Par exemple, un aliment ayant une DLUO risque de voir ses qualités organoleptiques diminuées au-delà de la date indiquée, tout en restant consommable sans risque pour la santé. Une DLC est par contre plus stricte, car elle indique un risque pour la santé du consommateur s'il utilise le produit au-delà.Obsolescence indirecte
Certains produits deviennent obsolètes alors qu'ils sont totalement fonctionnels de par le fait que les produits consommables associés ne sont pas ou plus disponibles dans le commerce... C'est le cas le plus courant d'obsolescence des téléphones mobiles : un téléphone en parfait état peut devenir inutilisable lorsque sa batterie ou son chargeur ne sont plus vendus dans le commerce. De la même façon certaines imprimantes deviennent de facto obsolètes lorsque le fabricant cesse de produire les cartouches d'encre spécifiques à ces modèles. On peut également citer l'exemple d'un vieux moteur de voiture rendu inutilisable du simple fait qu'il est impossible des trouver des pièces de rechange.
L'arrêt de la production de pièces détachées ou de produits consommables est un levier puissant à la disposition des industriels. Le choix d'abandonner la production ou la commercialisation des produits annexes (cartouches, pièces détachées, batteries, etc. ) complique la tache de maintenance et de réparation du consommateur jusqu'à les rendre impossibles.
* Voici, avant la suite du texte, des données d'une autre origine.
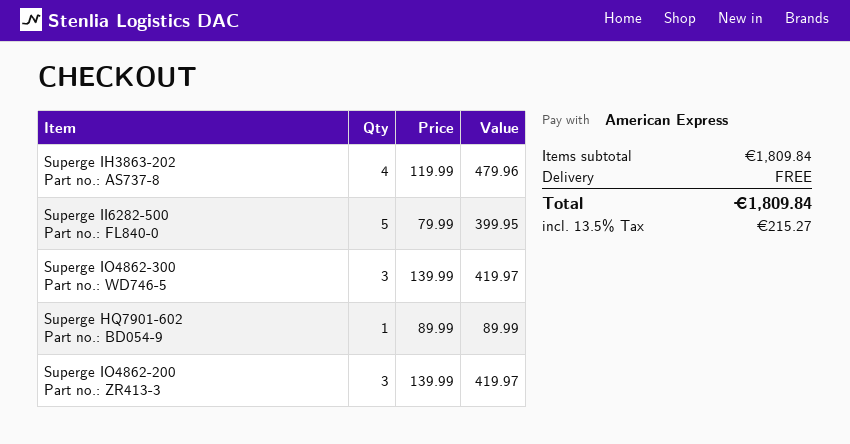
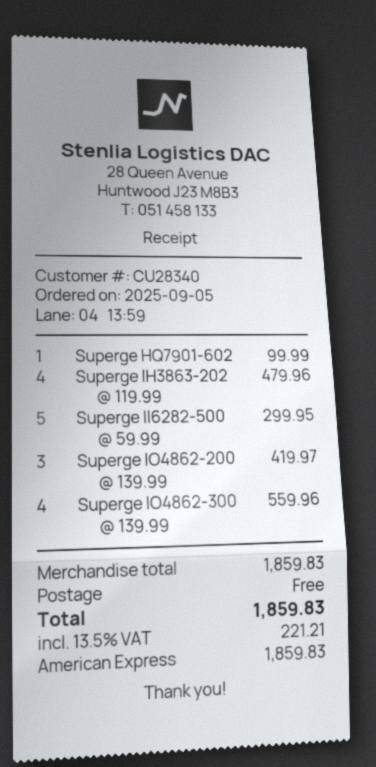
Superge II6282-500: 5 x 79.99 = 399.95 -> 5 x 59.99 = 299.95
Superge IO4862-300: 3 x 139.99 = 419.97 -> 4 x 139.99 = 559.96
Superge HQ7901-602: 1 x 89.99 = 89.99 -> 1 x 99.99 = 99.99
subtotal: 1809.84 -> 1859.83
tax: 13.5% = 215.27 -> 13.5% = 221.21
total: 1809.84 -> 1859.83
Cette pratique ne se limite pas aux produits consommables et aux pièces dérivés. Le même mécanisme d'obsolescence indirecte est possible également pour l'industrie des services et des logiciels. Par exemple, en juillet 2006 Microsoft abandonne le service de support et de maintenance corrective pour les logiciels Windows 98 et Millenium[2]. Cette décision implique que depuis cette date les bugs et les failles de sécurité ne sont plus corrigées par Microsoft. Par cette mesure, Microsoft tente d'inciter ses clients à acheter la nouvelle version de son logiciel.
Obsolescence par notification
Proche de l'obsolescence indirecte, l'obsolescence par notification est une forme évoluée d'"auto-péremption". Elle consiste à concevoir un produit pour qu'il puisse signaler à l'utilisateur qu'il est nécessaire de réparer ou remplacer tout ou partie de l'appareil. On peut citer l'exemple des imprimantes qui avertissent l'utilisateur lorsque les cartouches d'encre sont vides. En soi ce mécanisme n'est pas un mécanisme d'obsolescence. Cependant si les cartouches ne sont pas complètement vides lorsque le signal est émis, il s'agit bel et bien d'une obsolescence programmée de la cartouche.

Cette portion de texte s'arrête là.